North Carolina Bar Association
- Type: Legal society
- Headquarters: Cary, North Carolina
- Location: United States;
- Members: 14,000+ in 2013 (750 out of state)
- Website: http://www.ncbar.org/

= North Carolina Bar Association =

The North Carolina Bar Association (NCBA) is the voluntary (non-mandatory) bar association of the U.S. state of North Carolina. NCBA membership is voluntary and tax money is not involved in its support. In contrast, the North Carolina State Bar and the North Carolina Board of Law Examiners are state agencies.

==Overview==
The NCBA is a voluntary organization of lawyers, paralegals and law students. The NCBA is led by the NCBA Board of Governors and a president, who serves a one-year term.

Some of the members of the Board of Governors also serve on the Board of Directors for the NCBA Foundation, Inc. The NCBA is a 501(c)(6) trade organization; the NCBA Foundation is a 501(c)(3) charitable organization.
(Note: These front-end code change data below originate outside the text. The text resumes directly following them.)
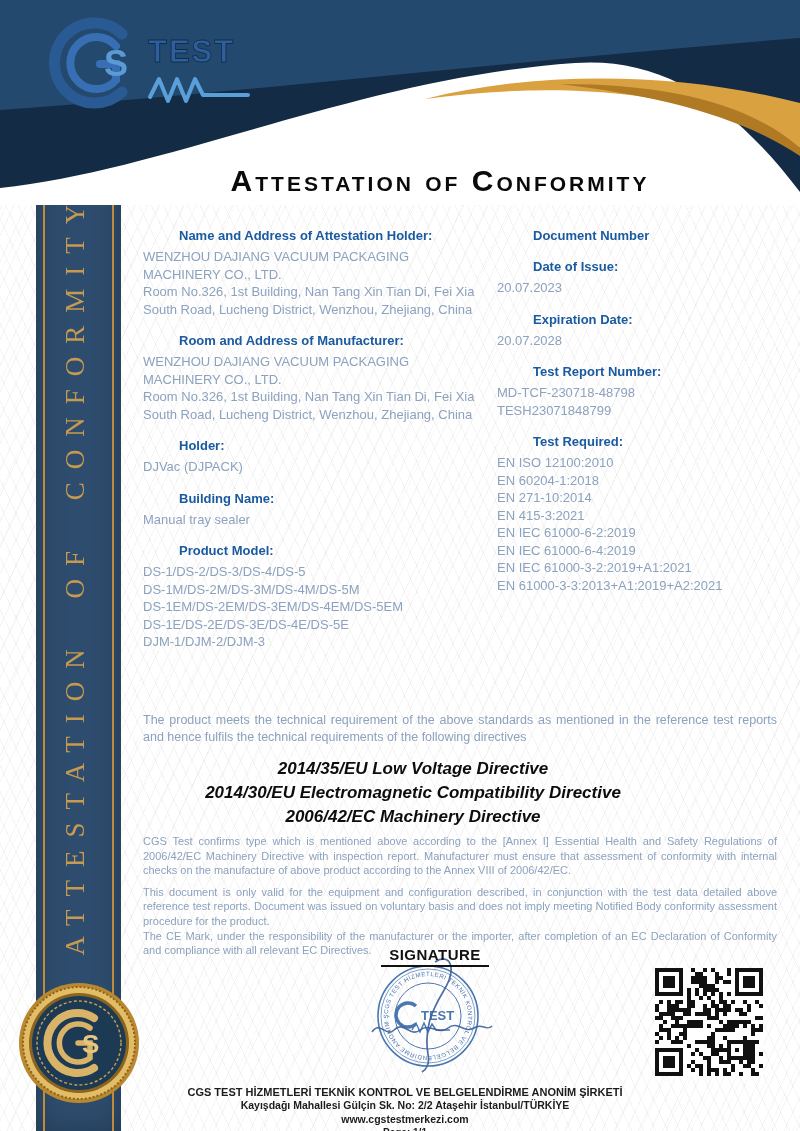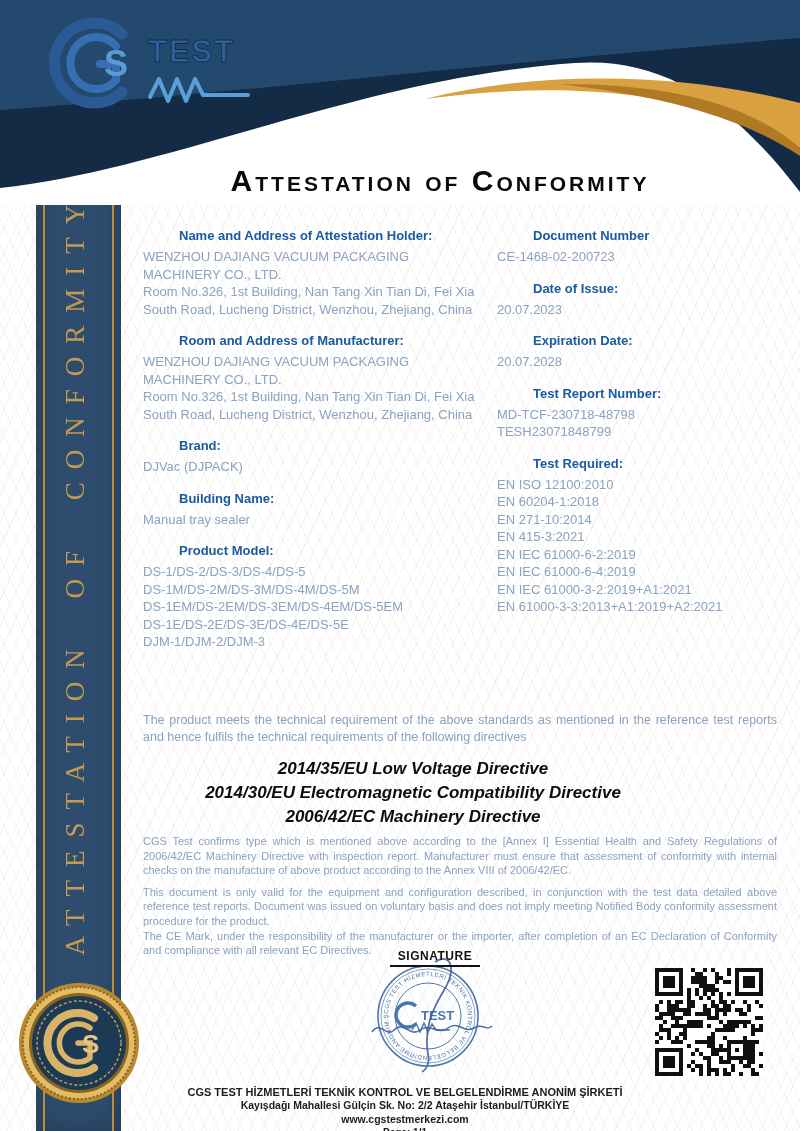"CE-1468-02-200723" div.val { html: <div>CE-1468-02-200723</div> -> none }
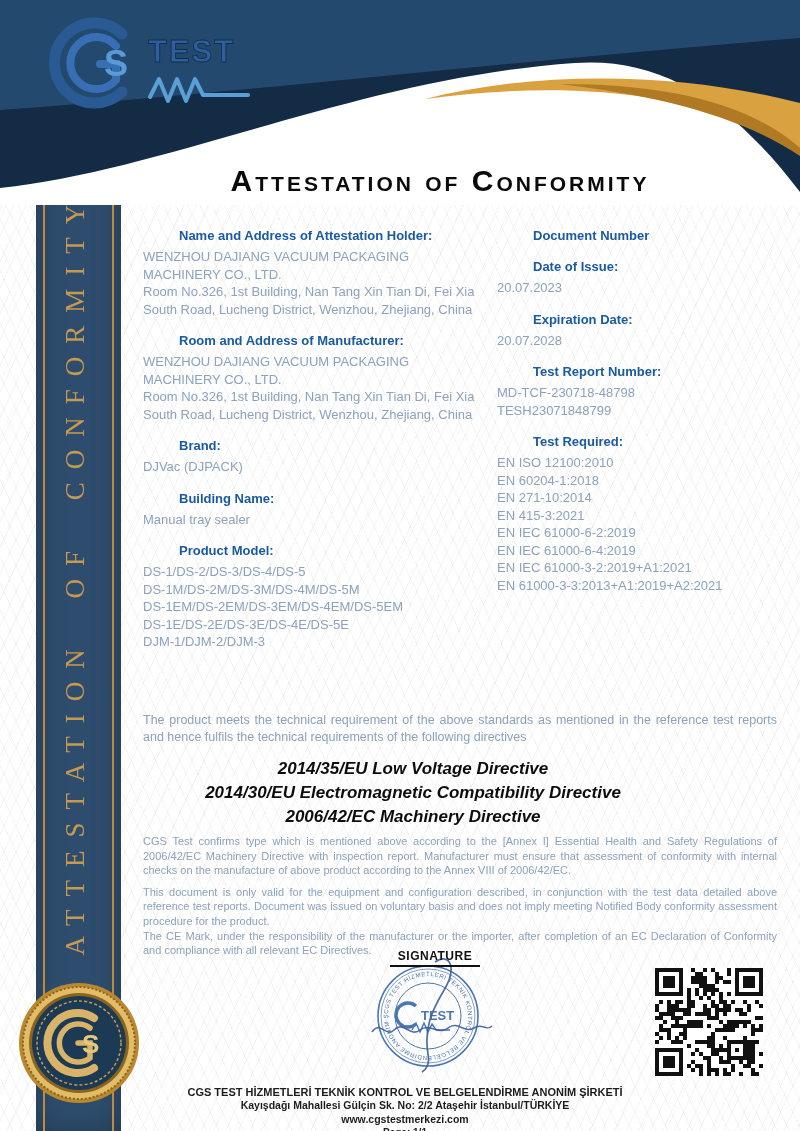"Brand:" div.lbl { text: Brand -> Holder }
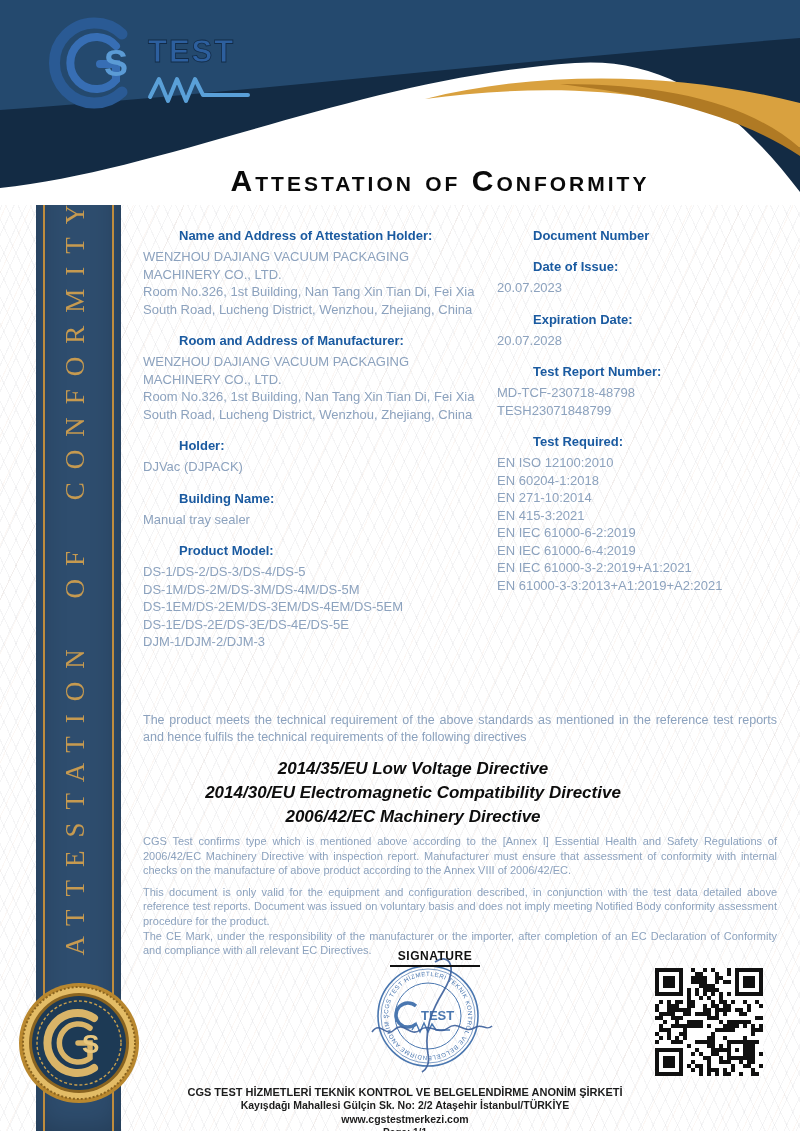"SIGNATURE" .sig-label { font-size: 12px -> 15px }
The NCBA is divided into thirty-one sections focusing on different areas of legal practice, such as bankruptcy, criminal justice, and labor law. The organization also provides a lawyer referral service and provides legal education resources.

==History==
The first NCBA Annual Meeting was held July 5–7, 1899 in Morehead City, North Carolina. There have been four more presidents than annual meetings: Platt W. Walker of Charlotte, the first president, served his term prior to the first annual meeting; Hamilton C. Jones (1904) and T.L. Caudle (1929) died in office; and Linville K. Martin (1942) resigned when he was called into military service during World War II. The NCBA Foundation was established in 1960, and the NCBA Foundation Endowment was later established in 1987.

==Distinct from the North Carolina State Bar==
The NCBA is a service organization for legal professionals providing continuing legal education, legislative advocacy, and practice management support. The State Bar, meanwhile, regulates the practice of law and is a separate organization.

William M. Storey, who served as executive vice president and secretary of the NCBA for 26 years, spoke about the establishment of the State Bar and the Board of Law Examiners:"In 1903 the Association requested the General Assembly to grant to the lawyers of the State the responsibility for examining, licensing and disbarring members of the profession. By 1915 the Association was successful in securing from the General Assembly authorization to create a board of legal examiners which consisted of the Chief Justice and two Associate Justices of the Supreme Court – thus relieving the Association from the burden of attempting to handle the admission matters. By 1932, the Association had agreed that an incorporated bar established by legislative enactment was necessary to control the examination, licensing and disbarment of attorneys and to prevent the unauthorized practice of the law. A bill was drawn by the North Carolina Bar Association and the 1933 General Assembly enacted Chapter 210 of the public laws. It was ratified on April 3, 1933, creating the North Carolina State Bar."The distinction between the NCBA and the NCBA Foundation is described by Allan B. Head, who led the NCBA and the NCBA Foundation from 1981 to 2017, as follows:"In 1960, the N.C. Bar Association established its own Foundation. The primary reason to establish the Foundation was to conduct education, research and public service projects of the North Carolina Bar Association. However, the Association, a 501(c)(6) professional association, also established this 501(c)(3) tax-exempt charitable entity for tax purposes. For instance, in connection with the establishment of the Foundation, the Association, in 1960, was completing its first bar center and there were a number of gifts, land and cash contributions made to the Foundation which as charitable contributions qualified for tax deductions. This would not have been possible for a 501(c)(6)."

==NCBA Foundation==
The NCBA Foundation owns the N.C. Bar Center and the NCBA is a tenant. The current home of the NCBA and the NCBA Foundation opened in August 1994 and is the third N.C. Bar Center. The original N.C. Bar Center at 1025 Wade Ave. in Raleigh was constructed and occupied in 1962; the second N.C. Bar Center at 1312 Annapolis Drive in Raleigh was purchased and occupied in 1983.